In the preface to Listening to the Wind, the first volume of his Connemara Trilogy, Tim Robinson describes a range of sounds he associates with the landscape in that part of the world: ‘the sough (which we should not delude ourselves is a sighing) of the Ballynahinch woods, the clatter (not a chattering) of the mountain streamlets, the roar (not a raging) of the waves against the shore’ (2006: 1). He goes on to discuss the ‘toneless bulk noise’ and the ‘vast, complex sounds’ characteristic of the Connemara soundscape, comparing these to ‘the auditory chaos and incoherence that sound engineers call white noise’ (2). At this point, Robinson makes a discursive leap from the actual to the metaphorical, as he likens the chaotic noise of the contemporary world to the ‘agonistic multiplicity’ produced by ‘the sound of the past’ (2). History may be musical, comprised of ‘rhythms, tunes and even harmonies’, he writes;

the actual ‘voices’ productive and constituent of those musical qualities, however, are random, chaotic and increasingly faint. In the last three paragraphs of the Preface, Robinson goes on to compare

what he calls ‘true writing’ and ‘true speech’ as discursive forms.
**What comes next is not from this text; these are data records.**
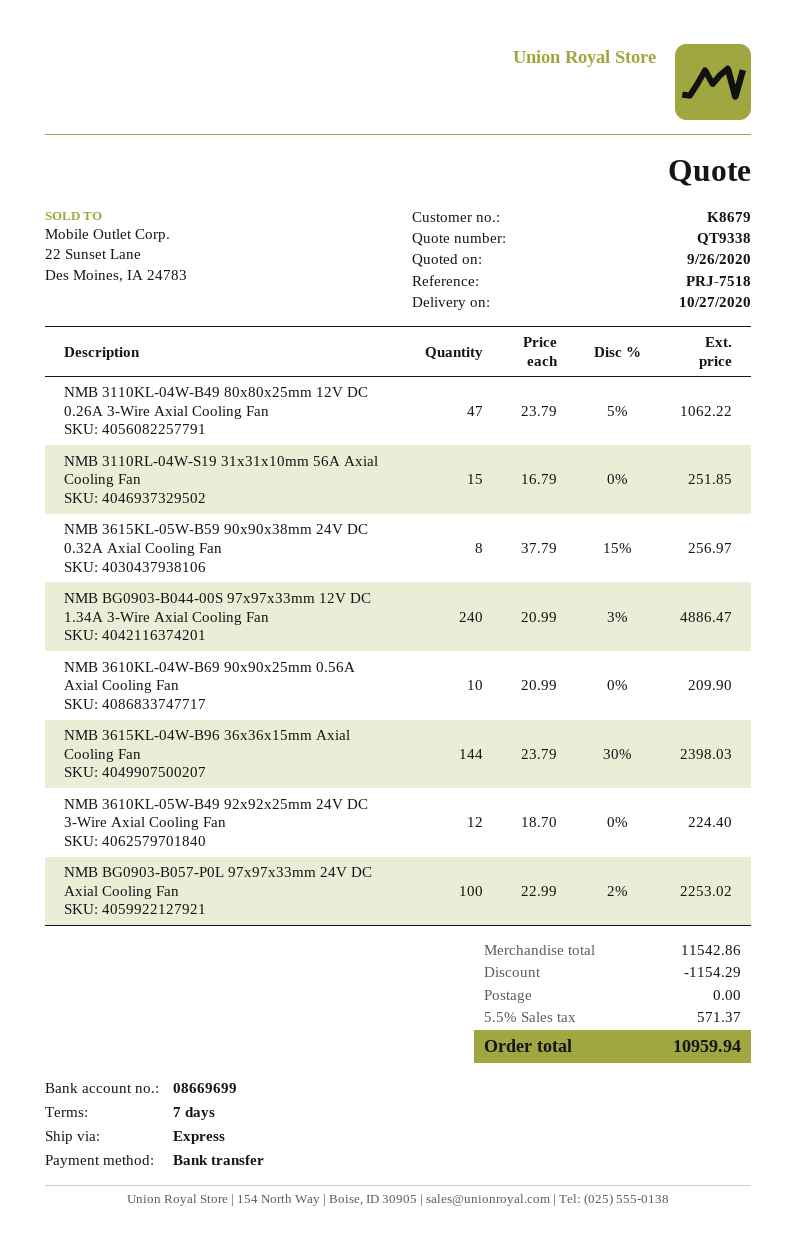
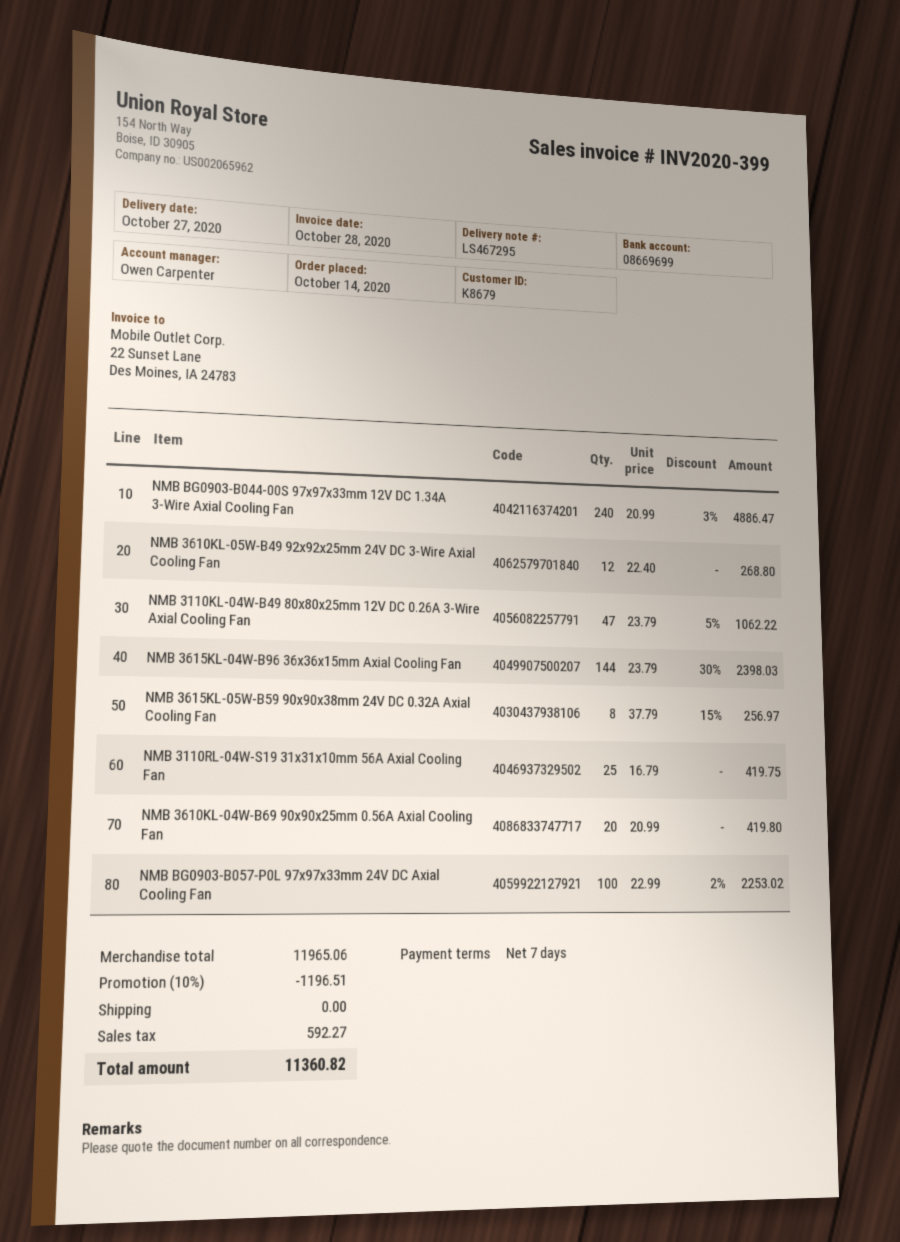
NMB 3110RL-04W-S19 31x31x10mm 56A Axial Cooling Fan: 15 x 16.79 = 251.85 -> 25 x 16.79 = 419.75
NMB 3610KL-04W-B69 90x90x25mm 0.56A Axial Cooling Fan: 10 x 20.99 = 209.90 -> 20 x 20.99 = 419.80
NMB 3610KL-05W-B49 92x92x25mm 24V DC 3-Wire Axial Cooling Fan: 12 x 18.70 = 224.40 -> 12 x 22.40 = 268.80
subtotal: 11542.86 -> 11965.06
discount: 1154.29 -> 1196.51
tax: 571.37 -> 592.27
total: 10959.94 -> 11360.82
The former is the ‘outcome of the potentially endless reshapings of sense and intricate adjustments of word to context’, whereas the latter is ‘spontaneous, [uttered] out of the unfathomable depth of personhood’ (3). This creates a dilemma for someone in Robinson’s position:

How can writing, writing about a place, hope to recuperate its centuries of lost speech? A writing may aspire to be rich enough in reverberatory internal connections to house the sound of the past as well as echoes of immediate experience, but it is also intensely interested in its own structure, which it must preserve from the overwhelming multiplicity of reality.